Once upon a time there was a thought-free wandering 11yr old. One day, returning from one of his lengthy meanderings around town, he turns the corner of the street on which he lived and headed up the long road to the house where he lived. His destination was a boarding house in which he had lived for the past year with his younger sister. Living there he was accustomed to his unquestioned comings and goings, this being the third location in the four years of their mother’s departure in the care of a guardian. It was simply he and his younger sister, by twenty-and-two months, among a household of other ‘boarded’ children. At the end of each school year/term, all the boarded children returned to their parents; however, he and his sister, were to call the boarding house their home until their mother returned from an unknown foreign land. Their absent mother slowly began to slip from his memory, his mind sliding slowly into vagueness.


It was just the two of them in a predominantly matriarchal setting. The boarding house was commandeered by a school teacher and her mother. The mainstay were women of varying ages, ranging from teens to early adulthood. This left him out of the loop when it came to male directed activities. Simply, he was on his own. At varying junctures there were other boys added, but only one his age among them, and usually picked on by the older boys. He was either ignored, or mercilessly teased/pranked for being unaware of the predilection of the other younger boy. On one occasion, he was included in a night adventure resulting in him receiving corporal punishment for going along with the older boys. They somehow escaped this punishment.


On this return occasion, daytime, he may have been returning from the school he had earned a scholarship to attend. Fortunately, it was walking distance from where he lived. As he rounded the corner and began the long walk up the road, he spied a figure on a motorcycle coasting silently towards him. Its sound came only from collections of stones separated as it tires carved its path towards him. The stealth mode, a gas saving practice, was commonly used.


The figure astride the motorcycle was recognized as he approached the young boy, who was pleasantly surprised! He had seldom seen his father during the four years since his mother’s departure. He may have visited but, as it was this boy’s practice to wander off whenever possible, it was conceivable that his younger sister was the beneficiary of his other timely visits. But this was his lucky day! He was beginning to feel that unfamiliar elation that accompanied excitement.


The approaching motorcycle slowed, and stopped. His father’s familiar speech pattern on this occasion began a no-nonsense discourse. His words bullet-like. “I see you have not been keeping up with your school work, as your marks are unsatisfactory.” He may have said something else, but the boy didn’t recall what, except what followed piercing his opened heart. “You will not be getting a Christmas present this year. Make sure you improve your grades from now on.”

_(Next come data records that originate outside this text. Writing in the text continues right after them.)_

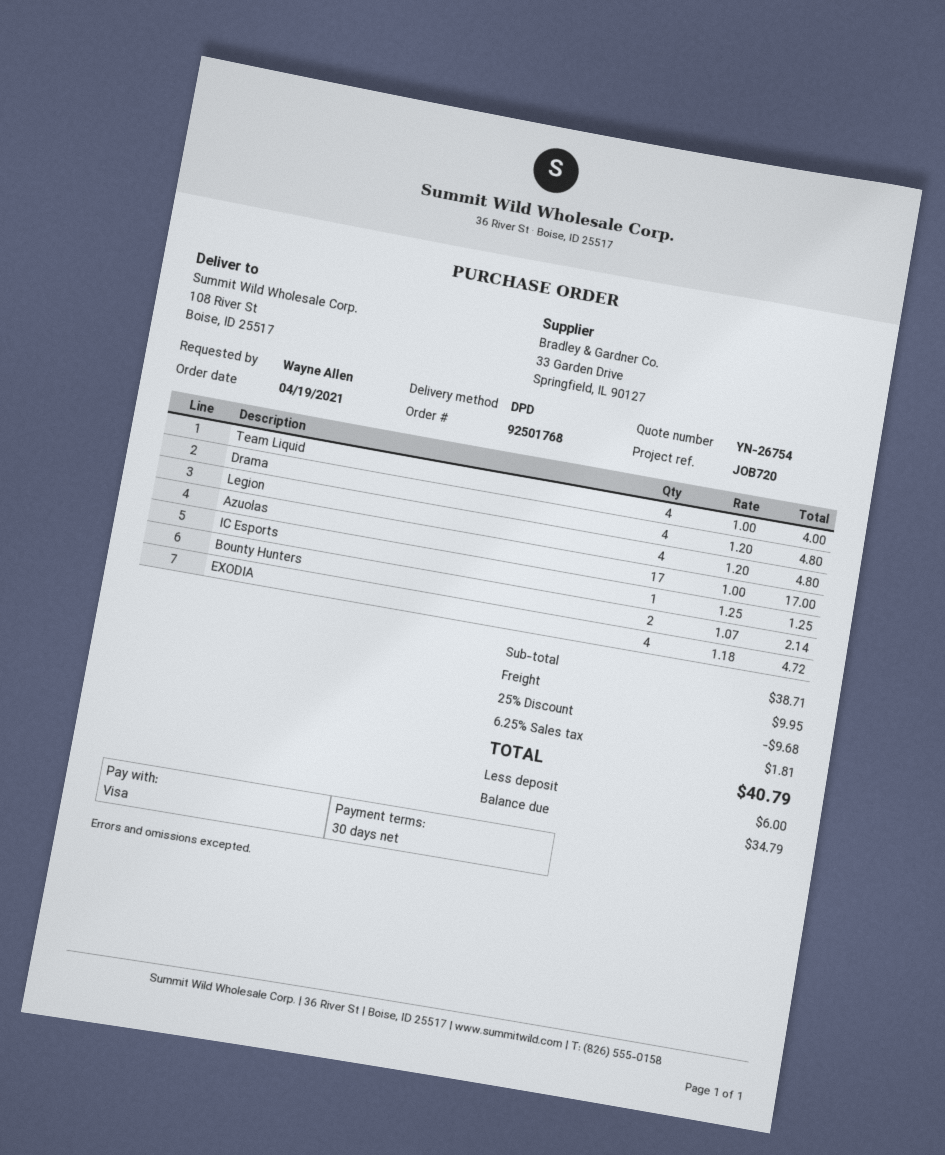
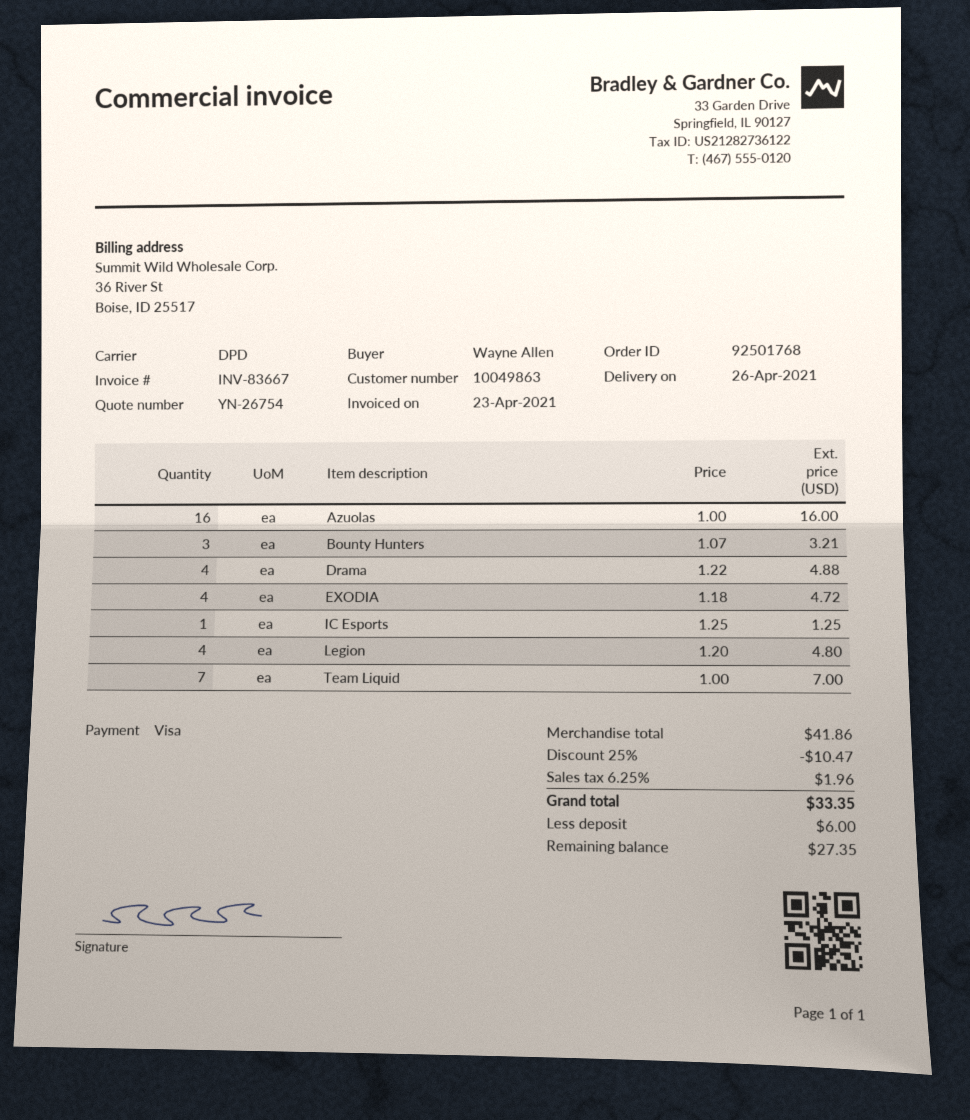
Team Liquid: 4 x 1.00 = 4.00 -> 7 x 1.00 = 7.00
Drama: 4 x 1.20 = 4.80 -> 4 x 1.22 = 4.88
Azuolas: 17 x 1.00 = 17.00 -> 16 x 1.00 = 16.00
Bounty Hunters: 2 x 1.07 = 2.14 -> 3 x 1.07 = 3.21
subtotal: 38.71 -> 41.86
discount: 25% = 9.68 -> 25% = 10.47
shipping: 9.95 -> none
tax: 6.25% = 1.81 -> 6.25% = 1.96
total: 40.79 -> 33.35
balance: 34.79 -> 27.35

That said, he started his Triumph Bonneville motorcycle and rode off toward the main road.


The young boy, wounded and stunned, watched his father ride off into the downing sun. He turned, faced the direction in which he was headed and collected what remained of his fading sensibilities. Holding back the tears so as not to raise questions upon entering the boarding house, he opened the gate and walked along the path towards another of many evenings. No one but he knew this would be a very different Christmas; no words were exchanged during the festive times save the customary greeting of, ‘Merry Christmas!’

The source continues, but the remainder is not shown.